On Monday night while watching my children in their swimming lessons, I did something I don’t often do. I took off my glasses. Not my real glasses – I don’t wear those. I mean my glasses of self-doubt. The glasses of self-doubt that obscure the truth and cover the world in a gray haze, tainting my view with insecurity making me doubt my abilities to raise happy, healthy confident children.
You see I’m a bit of a perfectionist. I will never be satisfied with anything I do – I always think I could have done that better, put more effort in it etc…. I’ve ran a few full-marathons and instead of being proud of finishing, I whine and complain about how I should have trained harder, pushed harder in the race, and walked less to beat that 4-hour mark that I’ve set as my goal. I came very close once and I’ve promised myself that one day I will qualify for Boston.
When I took off my glasses Monday night, I was absolutely amazed because what I saw differed very much from what I percieve. I saw two very confident, happy little girls. Sierra (my oldest) was confidently jumping into the water, putting her face in and coming up giggling. Brooke (my youngest) was swimming with my hubby in her parent & tot class and joking and laughing with him. Before me were two very well cared for little girls who quite obviously have many of their physical and emotional needs met by their parents. Being their primary care giver, I was shocked when I realized that those needs are being met by me – I’m not the failure I perceive myself to be.

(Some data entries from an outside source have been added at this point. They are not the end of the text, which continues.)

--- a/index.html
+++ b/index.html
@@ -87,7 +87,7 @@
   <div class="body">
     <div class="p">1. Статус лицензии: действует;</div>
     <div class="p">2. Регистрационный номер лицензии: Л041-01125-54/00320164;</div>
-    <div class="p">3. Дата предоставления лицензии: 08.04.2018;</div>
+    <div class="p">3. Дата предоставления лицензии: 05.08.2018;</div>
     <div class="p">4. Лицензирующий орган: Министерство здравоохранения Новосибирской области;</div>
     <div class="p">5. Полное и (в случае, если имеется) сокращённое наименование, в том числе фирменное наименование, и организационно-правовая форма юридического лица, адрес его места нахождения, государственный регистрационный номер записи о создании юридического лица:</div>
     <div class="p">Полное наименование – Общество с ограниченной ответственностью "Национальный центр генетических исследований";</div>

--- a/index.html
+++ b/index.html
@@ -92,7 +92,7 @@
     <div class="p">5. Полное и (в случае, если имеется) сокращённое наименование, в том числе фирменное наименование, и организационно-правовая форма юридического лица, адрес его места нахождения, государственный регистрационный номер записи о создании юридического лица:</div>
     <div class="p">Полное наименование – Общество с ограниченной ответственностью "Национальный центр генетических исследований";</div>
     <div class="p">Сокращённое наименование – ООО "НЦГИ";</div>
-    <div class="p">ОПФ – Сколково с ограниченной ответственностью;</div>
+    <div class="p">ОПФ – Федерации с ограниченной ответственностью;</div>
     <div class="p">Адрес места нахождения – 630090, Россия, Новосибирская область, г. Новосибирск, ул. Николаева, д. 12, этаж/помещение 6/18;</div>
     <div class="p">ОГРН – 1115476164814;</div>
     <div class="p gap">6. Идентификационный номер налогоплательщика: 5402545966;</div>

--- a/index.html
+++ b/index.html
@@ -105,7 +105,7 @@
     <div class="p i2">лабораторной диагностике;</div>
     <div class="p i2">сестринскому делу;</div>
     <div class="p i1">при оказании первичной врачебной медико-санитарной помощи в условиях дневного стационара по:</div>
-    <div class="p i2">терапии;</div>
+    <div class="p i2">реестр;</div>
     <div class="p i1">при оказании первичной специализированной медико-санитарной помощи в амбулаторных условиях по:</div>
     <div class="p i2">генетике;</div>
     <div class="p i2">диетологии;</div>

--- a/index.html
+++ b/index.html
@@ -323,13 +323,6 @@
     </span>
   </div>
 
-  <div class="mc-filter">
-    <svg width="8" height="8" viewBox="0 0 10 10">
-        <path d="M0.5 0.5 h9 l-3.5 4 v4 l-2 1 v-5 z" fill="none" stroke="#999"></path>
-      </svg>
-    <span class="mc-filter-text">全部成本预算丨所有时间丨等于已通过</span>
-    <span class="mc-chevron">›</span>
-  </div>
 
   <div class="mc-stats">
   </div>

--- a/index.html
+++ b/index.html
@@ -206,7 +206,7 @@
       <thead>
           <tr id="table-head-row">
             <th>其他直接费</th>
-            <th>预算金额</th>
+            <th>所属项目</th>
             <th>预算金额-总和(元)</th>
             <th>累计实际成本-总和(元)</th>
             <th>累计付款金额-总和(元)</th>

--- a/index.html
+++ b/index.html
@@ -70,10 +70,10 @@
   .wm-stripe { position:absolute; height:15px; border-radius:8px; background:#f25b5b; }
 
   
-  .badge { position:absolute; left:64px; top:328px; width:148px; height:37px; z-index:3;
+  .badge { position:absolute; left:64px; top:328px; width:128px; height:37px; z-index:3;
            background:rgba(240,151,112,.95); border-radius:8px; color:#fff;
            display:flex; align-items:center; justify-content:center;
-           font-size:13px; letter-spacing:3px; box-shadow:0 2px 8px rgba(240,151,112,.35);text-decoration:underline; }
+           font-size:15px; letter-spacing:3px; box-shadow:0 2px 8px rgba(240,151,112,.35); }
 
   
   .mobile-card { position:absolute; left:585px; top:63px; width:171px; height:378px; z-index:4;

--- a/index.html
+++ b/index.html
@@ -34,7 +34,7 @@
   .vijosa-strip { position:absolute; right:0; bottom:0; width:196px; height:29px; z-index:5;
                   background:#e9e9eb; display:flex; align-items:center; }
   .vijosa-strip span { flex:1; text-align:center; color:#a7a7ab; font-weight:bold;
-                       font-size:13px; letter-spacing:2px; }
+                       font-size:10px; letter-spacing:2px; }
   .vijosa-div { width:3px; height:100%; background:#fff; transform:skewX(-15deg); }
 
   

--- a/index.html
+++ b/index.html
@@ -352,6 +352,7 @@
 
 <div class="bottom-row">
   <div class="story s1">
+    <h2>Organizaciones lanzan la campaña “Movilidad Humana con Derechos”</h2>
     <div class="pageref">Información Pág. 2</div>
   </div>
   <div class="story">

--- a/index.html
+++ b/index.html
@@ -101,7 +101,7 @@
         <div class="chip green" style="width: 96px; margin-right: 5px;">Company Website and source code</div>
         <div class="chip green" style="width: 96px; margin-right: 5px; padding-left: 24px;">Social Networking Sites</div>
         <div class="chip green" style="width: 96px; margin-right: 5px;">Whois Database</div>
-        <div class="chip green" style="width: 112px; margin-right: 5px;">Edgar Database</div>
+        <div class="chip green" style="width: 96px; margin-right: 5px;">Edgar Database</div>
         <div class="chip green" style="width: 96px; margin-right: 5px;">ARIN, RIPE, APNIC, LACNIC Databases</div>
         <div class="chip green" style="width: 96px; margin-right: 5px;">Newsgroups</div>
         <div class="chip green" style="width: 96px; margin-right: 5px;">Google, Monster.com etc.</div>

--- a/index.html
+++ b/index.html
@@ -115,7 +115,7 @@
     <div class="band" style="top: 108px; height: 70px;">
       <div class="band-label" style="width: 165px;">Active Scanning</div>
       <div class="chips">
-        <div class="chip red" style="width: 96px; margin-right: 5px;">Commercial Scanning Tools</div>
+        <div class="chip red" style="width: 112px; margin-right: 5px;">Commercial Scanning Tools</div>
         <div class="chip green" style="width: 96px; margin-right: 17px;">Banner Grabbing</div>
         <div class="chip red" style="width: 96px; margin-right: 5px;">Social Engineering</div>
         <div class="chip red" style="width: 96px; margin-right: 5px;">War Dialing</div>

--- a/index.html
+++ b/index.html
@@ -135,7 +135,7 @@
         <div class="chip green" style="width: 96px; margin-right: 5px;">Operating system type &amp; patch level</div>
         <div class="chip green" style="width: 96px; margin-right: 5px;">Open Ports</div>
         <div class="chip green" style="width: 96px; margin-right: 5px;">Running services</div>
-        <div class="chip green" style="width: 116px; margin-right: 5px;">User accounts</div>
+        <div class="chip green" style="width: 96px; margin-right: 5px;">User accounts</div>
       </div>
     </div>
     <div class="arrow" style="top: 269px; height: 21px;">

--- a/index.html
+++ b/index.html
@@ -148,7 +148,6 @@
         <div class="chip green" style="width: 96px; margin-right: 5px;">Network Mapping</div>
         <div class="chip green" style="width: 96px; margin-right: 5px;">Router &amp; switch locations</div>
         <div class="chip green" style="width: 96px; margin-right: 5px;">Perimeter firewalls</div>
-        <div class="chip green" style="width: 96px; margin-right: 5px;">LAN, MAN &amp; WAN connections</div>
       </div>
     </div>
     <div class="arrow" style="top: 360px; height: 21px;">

My glasses obviously have been tainting my visions of my children and probably my life too. Because I doubt myself and my abilities, I honestly believed my children were suffering. I thought that shuffling them to daycare, school and babysitters has been bad for them – that they think mommy doesn’t care about them. Like I’m copping out on parenting by working instead. Thinking this way has made me unhappy – and I’ve been focussing on my failures lately rather than my successes, so I’m glad I took my glasses off on Monday night – because I now see my children for what they really are. They are strong, confident and independent because they know that they have to take responsibility for themselves. No one is going to do things for them unless they ask. They know that the world does not owe them, they know that they need to make things happen for themselves. They are turning out to be the strong confident girls I want them to be and for that I’m very proud.